==== DATA RECORDS ====
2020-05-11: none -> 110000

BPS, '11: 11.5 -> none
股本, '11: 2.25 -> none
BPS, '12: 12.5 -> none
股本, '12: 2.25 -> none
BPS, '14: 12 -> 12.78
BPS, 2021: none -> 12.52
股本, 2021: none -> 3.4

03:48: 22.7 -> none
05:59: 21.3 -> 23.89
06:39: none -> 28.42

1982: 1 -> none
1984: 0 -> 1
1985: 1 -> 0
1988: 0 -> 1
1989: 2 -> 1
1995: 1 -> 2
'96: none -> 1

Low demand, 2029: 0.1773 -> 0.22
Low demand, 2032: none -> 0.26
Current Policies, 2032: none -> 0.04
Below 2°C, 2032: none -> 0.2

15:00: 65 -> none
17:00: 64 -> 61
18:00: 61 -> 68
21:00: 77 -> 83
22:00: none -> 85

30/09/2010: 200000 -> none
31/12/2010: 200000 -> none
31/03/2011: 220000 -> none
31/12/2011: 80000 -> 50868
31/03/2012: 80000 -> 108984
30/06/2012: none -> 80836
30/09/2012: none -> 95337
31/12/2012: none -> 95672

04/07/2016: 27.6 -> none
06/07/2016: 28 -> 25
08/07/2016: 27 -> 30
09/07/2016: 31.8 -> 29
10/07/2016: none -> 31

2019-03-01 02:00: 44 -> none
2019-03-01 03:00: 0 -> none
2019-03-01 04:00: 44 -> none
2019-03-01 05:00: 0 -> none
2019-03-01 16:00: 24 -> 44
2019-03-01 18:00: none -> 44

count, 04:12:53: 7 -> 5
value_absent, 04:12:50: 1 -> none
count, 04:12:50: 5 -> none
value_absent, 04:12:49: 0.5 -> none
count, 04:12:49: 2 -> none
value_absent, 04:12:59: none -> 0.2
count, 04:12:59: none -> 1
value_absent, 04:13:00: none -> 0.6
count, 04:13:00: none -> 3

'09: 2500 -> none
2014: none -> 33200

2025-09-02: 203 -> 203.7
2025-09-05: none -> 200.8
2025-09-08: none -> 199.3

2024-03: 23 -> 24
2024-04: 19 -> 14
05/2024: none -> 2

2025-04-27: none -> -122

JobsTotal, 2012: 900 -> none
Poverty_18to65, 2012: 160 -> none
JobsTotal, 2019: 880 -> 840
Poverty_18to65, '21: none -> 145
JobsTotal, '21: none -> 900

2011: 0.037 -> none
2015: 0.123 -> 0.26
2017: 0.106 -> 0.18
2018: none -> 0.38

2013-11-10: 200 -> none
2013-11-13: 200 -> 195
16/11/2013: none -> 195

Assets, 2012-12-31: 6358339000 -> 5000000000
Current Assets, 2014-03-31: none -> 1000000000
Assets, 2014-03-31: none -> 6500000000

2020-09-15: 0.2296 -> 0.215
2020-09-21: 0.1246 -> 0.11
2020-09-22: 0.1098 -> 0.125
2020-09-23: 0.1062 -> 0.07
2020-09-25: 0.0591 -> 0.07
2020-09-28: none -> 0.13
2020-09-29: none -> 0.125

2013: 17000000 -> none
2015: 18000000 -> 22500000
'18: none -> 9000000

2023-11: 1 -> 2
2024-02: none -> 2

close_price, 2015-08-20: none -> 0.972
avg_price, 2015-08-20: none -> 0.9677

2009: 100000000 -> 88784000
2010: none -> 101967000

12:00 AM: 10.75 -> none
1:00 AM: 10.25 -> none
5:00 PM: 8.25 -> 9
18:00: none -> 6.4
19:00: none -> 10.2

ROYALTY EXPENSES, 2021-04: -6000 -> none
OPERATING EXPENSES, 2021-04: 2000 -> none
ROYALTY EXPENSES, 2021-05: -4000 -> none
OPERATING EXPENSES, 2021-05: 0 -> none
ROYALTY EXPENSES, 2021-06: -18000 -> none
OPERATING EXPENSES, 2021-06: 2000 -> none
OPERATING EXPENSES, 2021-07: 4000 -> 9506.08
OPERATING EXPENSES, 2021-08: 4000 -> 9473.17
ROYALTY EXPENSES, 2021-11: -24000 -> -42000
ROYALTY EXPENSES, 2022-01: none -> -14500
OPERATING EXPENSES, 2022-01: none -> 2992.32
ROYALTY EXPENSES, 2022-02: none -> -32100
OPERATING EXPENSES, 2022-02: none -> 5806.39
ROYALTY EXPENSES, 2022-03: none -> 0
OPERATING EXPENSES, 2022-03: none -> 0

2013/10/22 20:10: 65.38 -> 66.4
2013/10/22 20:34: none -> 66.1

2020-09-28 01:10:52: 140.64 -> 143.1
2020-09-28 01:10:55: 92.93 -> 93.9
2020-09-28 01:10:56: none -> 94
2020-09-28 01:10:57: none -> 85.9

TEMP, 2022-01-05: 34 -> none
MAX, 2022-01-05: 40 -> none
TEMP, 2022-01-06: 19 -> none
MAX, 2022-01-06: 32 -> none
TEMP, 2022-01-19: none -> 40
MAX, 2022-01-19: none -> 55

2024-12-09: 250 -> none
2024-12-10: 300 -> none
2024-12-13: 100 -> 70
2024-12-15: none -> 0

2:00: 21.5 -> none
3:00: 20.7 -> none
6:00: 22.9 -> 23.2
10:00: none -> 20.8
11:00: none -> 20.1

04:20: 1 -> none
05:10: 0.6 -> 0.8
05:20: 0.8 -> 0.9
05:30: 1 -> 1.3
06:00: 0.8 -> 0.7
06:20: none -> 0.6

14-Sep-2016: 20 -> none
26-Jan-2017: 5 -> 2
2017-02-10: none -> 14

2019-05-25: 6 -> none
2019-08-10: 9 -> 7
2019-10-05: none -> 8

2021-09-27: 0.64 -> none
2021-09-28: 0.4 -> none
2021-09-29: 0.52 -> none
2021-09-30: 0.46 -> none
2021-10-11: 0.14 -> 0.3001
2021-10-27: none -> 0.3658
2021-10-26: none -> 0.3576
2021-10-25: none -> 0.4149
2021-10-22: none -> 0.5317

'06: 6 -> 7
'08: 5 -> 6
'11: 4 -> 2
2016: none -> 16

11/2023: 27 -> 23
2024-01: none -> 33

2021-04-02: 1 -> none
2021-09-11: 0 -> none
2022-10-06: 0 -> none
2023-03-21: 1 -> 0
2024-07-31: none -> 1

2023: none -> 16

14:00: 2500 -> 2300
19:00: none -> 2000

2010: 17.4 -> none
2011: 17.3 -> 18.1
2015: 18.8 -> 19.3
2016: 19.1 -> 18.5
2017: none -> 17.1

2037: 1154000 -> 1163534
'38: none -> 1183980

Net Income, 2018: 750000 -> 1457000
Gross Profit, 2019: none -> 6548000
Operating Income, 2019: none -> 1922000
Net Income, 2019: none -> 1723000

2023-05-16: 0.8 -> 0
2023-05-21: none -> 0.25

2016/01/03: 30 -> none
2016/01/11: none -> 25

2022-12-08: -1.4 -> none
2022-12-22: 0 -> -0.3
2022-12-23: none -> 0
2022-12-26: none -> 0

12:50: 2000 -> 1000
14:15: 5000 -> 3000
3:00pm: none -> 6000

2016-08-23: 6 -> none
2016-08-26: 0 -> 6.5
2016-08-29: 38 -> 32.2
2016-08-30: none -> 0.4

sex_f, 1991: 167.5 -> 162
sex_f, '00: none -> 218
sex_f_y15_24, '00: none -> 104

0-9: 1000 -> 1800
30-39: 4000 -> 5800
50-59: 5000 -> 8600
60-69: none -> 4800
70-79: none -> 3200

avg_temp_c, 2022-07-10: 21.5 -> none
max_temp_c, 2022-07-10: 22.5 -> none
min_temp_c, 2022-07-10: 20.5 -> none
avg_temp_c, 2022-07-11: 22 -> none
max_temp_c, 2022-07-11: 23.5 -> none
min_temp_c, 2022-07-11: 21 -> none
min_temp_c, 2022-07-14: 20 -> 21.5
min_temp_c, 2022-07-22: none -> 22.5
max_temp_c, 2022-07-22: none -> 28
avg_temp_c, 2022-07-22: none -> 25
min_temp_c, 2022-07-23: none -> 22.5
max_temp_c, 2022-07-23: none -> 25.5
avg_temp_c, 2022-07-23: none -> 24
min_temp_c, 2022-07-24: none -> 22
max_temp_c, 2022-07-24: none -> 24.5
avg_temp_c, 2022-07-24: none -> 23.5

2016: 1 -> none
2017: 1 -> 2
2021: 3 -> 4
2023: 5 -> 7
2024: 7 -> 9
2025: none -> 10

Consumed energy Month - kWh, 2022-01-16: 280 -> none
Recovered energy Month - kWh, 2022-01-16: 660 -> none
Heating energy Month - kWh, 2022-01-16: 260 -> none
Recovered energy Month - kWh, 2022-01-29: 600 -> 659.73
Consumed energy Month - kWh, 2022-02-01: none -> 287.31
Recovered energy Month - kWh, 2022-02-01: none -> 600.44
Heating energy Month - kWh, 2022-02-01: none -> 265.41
====
=== DESCRIPTION OF THE TASK ===
Return each line from the material that includes the string "count".

=== OUTPUT FOR THIS EXERCISE ===
count, 04:12:53: 7 -> 5
count, 04:12:50: 5 -> none
count, 04:12:49: 2 -> none
count, 04:12:59: none -> 1
count, 04:13:00: none -> 3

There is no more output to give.